Feb 13, 2020 - Technology

Oracle counters Google's innovation claims in Supreme Court fight

A woman uses a laptop computer displaying the Oracle logo
Photo illustration: S3studio/Getty Images

Oracle pushed back Wednesday against Google's claims that the survival of software innovation rests on their long-running copyright battle, arguing an Oracle victory will ensure software makers enjoy copyright protections.

Why it matters: The Supreme Court is considering key questions related to software copyright and fair use — with billions of dollars in damages in the balance.

Driving the news: Oracle filed a response Wednesday to Google's opening brief in the case, which began when Oracle sued Google years ago over claims that Android software illegally used parts of Oracle's Java code.

  • Oracle argued in its brief that Google could have taken a Java license but instead committed an "egregious act of plagiarism and now needs to rewrite copyright law to justify it. It cannot."

Context: The companies have swapped victories in lower courts, with both the Trump and Obama administration siding with Oracle in advising the Supreme Court not to take up the case at different stages in the litigation.

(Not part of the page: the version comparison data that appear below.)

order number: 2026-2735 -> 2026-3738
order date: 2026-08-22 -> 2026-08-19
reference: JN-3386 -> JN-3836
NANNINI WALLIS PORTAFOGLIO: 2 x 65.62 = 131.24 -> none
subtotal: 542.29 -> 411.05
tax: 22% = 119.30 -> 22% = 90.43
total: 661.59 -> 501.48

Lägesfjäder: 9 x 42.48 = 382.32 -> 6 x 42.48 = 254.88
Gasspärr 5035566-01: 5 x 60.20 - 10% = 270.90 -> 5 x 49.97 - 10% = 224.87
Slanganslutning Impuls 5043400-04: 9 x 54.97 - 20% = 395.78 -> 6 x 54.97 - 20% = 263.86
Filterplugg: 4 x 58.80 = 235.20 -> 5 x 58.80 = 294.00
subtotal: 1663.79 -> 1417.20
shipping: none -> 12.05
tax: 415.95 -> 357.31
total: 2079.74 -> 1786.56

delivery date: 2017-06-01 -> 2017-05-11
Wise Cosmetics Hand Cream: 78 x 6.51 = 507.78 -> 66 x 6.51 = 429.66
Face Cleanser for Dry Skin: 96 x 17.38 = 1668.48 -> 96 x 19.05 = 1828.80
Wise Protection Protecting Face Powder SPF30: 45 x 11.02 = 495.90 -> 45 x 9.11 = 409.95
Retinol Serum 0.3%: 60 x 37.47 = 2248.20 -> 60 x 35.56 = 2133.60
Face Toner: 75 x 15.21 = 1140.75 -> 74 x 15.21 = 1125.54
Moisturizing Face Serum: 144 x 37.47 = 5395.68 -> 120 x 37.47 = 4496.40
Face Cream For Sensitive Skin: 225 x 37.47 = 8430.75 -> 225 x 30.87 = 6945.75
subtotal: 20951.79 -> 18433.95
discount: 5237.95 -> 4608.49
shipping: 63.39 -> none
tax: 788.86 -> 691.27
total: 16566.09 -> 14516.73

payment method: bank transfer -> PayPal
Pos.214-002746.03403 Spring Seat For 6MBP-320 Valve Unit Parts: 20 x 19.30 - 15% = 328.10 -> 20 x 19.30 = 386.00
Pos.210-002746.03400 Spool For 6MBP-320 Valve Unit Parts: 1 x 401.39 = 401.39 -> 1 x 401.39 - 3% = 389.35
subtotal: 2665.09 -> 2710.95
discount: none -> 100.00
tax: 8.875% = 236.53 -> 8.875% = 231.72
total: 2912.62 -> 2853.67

  • Google, which marshaled a league of tech defenders to bolster its case, argues that an Oracle victory would upend software development and give copyright owners "monopoly power" over code to stifle competition.
  • But Oracle says software innovation has been exploding since it notched a win at a lower court in 2014. In a blog post, Oracle promised it will have “numerous” defenders, including the Songwriters Guild, filing supportive briefs.

What they're saying:

  • “Oracle’s position would undermine the practices that have helped developers build on existing technology and create new products," Google spokesperson Jose Castaneda said. "That’s why developers and businesses from across the tech industry have supported open software interfaces and opposed attempts to monopolize the creation of new applications."
  • "We are told that innovators who are granted constitutional and statutory 'monopolies' to their innovations are … wait for it … monopolists," Oracle executive vice president Ken Glueck wrote in the blog post. "Those living in glass houses shouldn’t throw kettles."

What's next: The Supreme Court will hear oral argument from the companies March 24.